Live album discogrpahy
  • A Live One (1995)
  • Slip, Stitch and Pass (1997)
  • Hampton Comes Alive (1999)
  • New Year's Eve 1995 - Live at Madison Square Garden (2005)
  • Live in Brooklyn (2006)
  • Colorado '88 (2006)
  • Vegas 96 (2007)
  • At the Roxy (2008)
There's also the Live Phish series, in a similar vein as the Grateful Dead's Dick's Picks series. Between 2001 and 2003, the band released 20 of these concert albums, and as such, it would be ridiculous to list them all.

Phish provides examples of:

  • Album Title Drop: A Picture of Nectar in "Cavern".
  • Assimilation Academy: "Chalkdust Torture"
  • Audience Participation:
    • For a while, Phish used to have their own "Secret Language" of audience cues, used to mess with newcomers, each tipped off by a high guitar trill.
      • If one of the bandmates played the opening bars to The Simpsons theme song, the audience would yell "D'OH!"
      • If they played the opening to Here Come The Gladiators, everyone in the audience would hum a random note.
      • If they played a four-note downward arpeggio, the audience would fall over.
      • If Trey played a Scare Chord on his guitar, the audience would hold their hand up, curl in their middle finger to make it look like it was cut off and yell "AH, FUCK!"
      • And most amusingly, if Trey played the opening bars "Turn! Turn! Turn!" the audience would turn towards the back of the building and cheer as if Phish were playing there.
      • And on the WBCN New Years' 92 broadcast, they handed out a flier with an even more elaborate set of instructions. (source)
    • They also used to throw three giant bouncy balls into the audience and have them throw it around the venue. The band would time their playing to the balls' behavior, in essence making a different composition each show.
  • Audience Participation Song: WILSON! (dunn-dunn dunn-dunn) WILSON!
    • There is also "Harry Hood", "Fluffhead", "Stash", "AC/DC Bag", "Bathtub Gin", and "Harpua".

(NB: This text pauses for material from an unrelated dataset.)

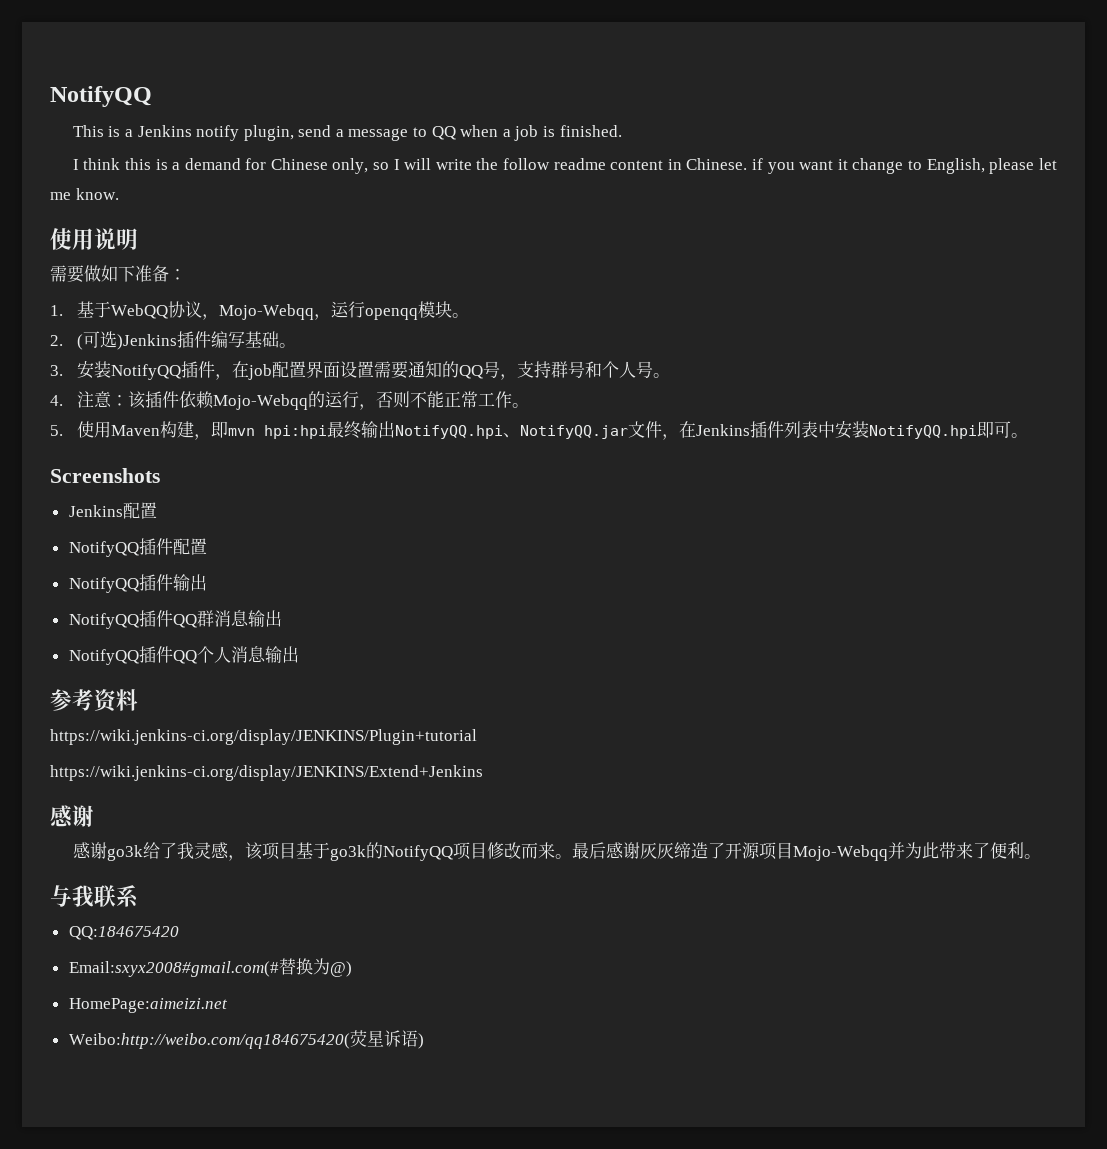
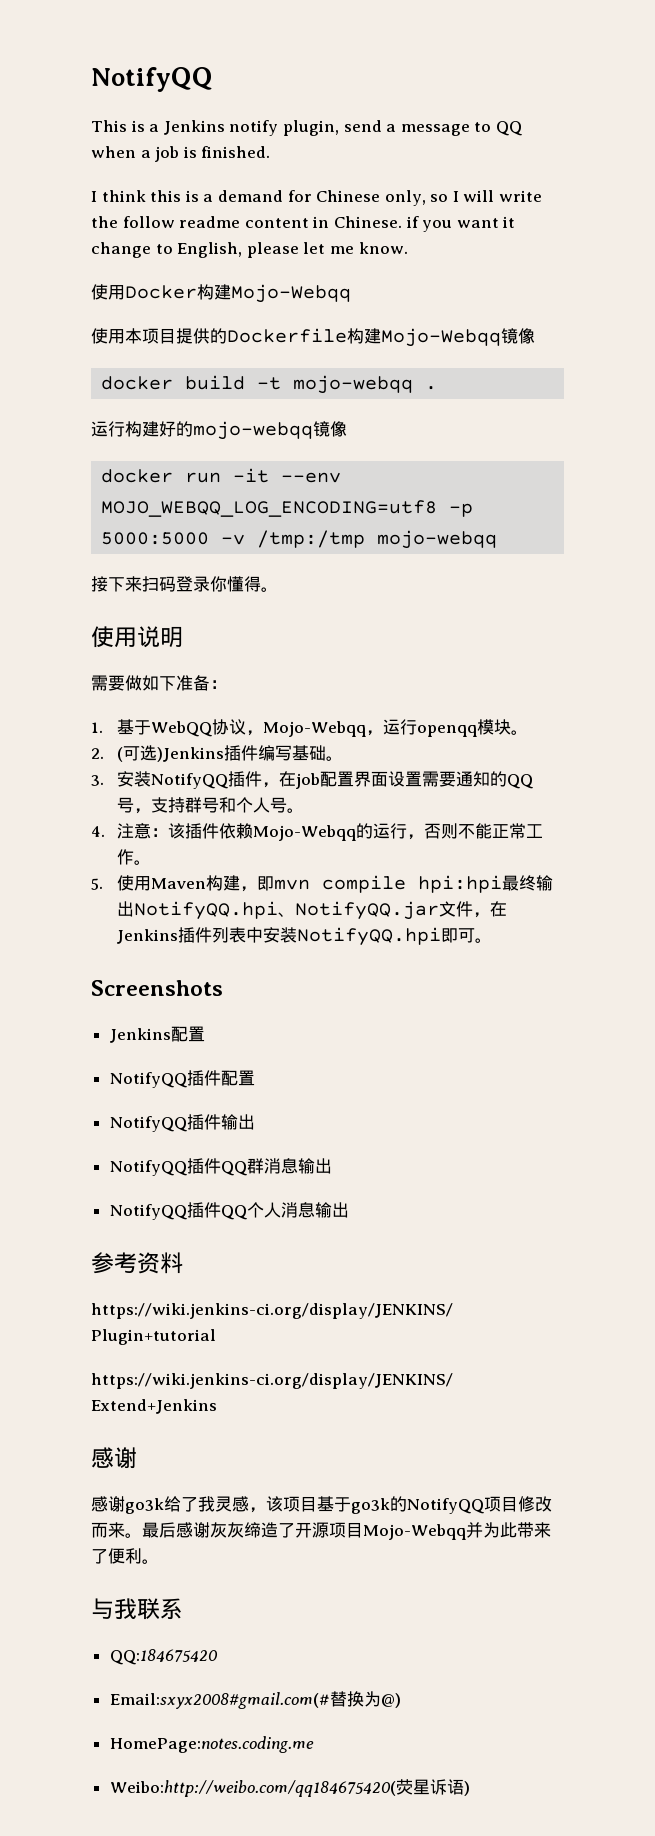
(119, 194) none -> [91,284,351,303] [91,328,535,347] [101,375,438,394] [91,421,347,440] [101,468,342,483] [101,500,474,517] [101,530,498,549] [91,576,278,592] // 使用Docker构建Mojo-Webqq // 使用本项目提供的Dockerfile构建Mojo-Webqq镜像 // docker build -t mojo-webqq . // 运行构建好的mojo-webqq镜像 // docker run -it --env MOJO_WEBQQ_LOG_ENCODING=utf8 -p 5000:5000 -v /tmp:/tmp mojo-webqq // 接下来扫码登录你懂得。
(255, 432) none -> [322,875,407,893] compile
[68,998,228,1013] HomePage:aimeizi.net -> [109,1736,314,1753] HomePage:notes.coding.me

  • Drugs Are Bad: Zig-zagged. Being a jam band, they've had their fair share of mind-altered experience, but during the breakup, Trey got a DUI and had to go to drug court. He's been clean ever since. Not only did it probably saved his life, it can be assumed the other three have mellowed out significantly as they got older.
  • Epic Rocking
  • Everything Is an Instrument: One of the most well-known parts of Phish's set was that Jon Fishman occasionally played a vacuum as an instrument. Early in their career, this was one of the few things the average music fan knew about them.
  • It's a Small Net After All: In the early 90s, Mike logged into a Phish chat room on AOL under the nickname "FakeMike". People would ask him questions like, "If you are Mike, what are the chords to 'Bathtub Gin?'" or something, but he had a mental block and couldn't think of any of the right answers.
  • Last Note Nightmare: "Maze".
  • Limited Wardrobe: Fish almost always performs while wearing a blue and red muumuu. Apparently, it's more comfortable.
  • Neoclassical Punk Zydeco Rockabilly: Since "Jam Band" isn't a genre, and while "Alternative Rock" certainly would suit them just fine, they're also influenced by jazz, bluegrass, acoustic, reggae, folk, and prog rock.
  • Non Sequitur: During their famous "Big Cypress" concert on New Year's Eve 1999, the band instructed the audience to chant "Cheesecake" instead of cheering after "Heavy Things", because they wanted to screw with television viewers (since the ABC 2000 was simulcasting said performance). Unfortunately, ABC cut away too early to notice the ruse.
  • Pop-Star Composer: Trey was one of two composers for the musical "Hands on a Hardbody."
  • Sixth Ranger: Like how the Grateful Dead had poet Robert Hunter as their lyricist, Trey Anastasio's childhood friend Tom Marshall wrote or co-wrote with Trey a good chunk of the band's oeuvre.
    • An alternate candidate would be Chris Kuroda, a longtime friend responsible for the light shows that accompany their concerts.
  • Visual Pun: The cover of Hoist depicts a horse being held up by a pulley as a pun on the expression "hung like a horse". Hung Like A Horse was a Working Title for the album: They went with a different title, leaving the cover a Stealth Pun.
  • Wholesome Crossdresser: Fishman almost always wears a muumuu on stage.
  • Word Salad Lyrics: Often, with varying levels of meaningfulness and coherence.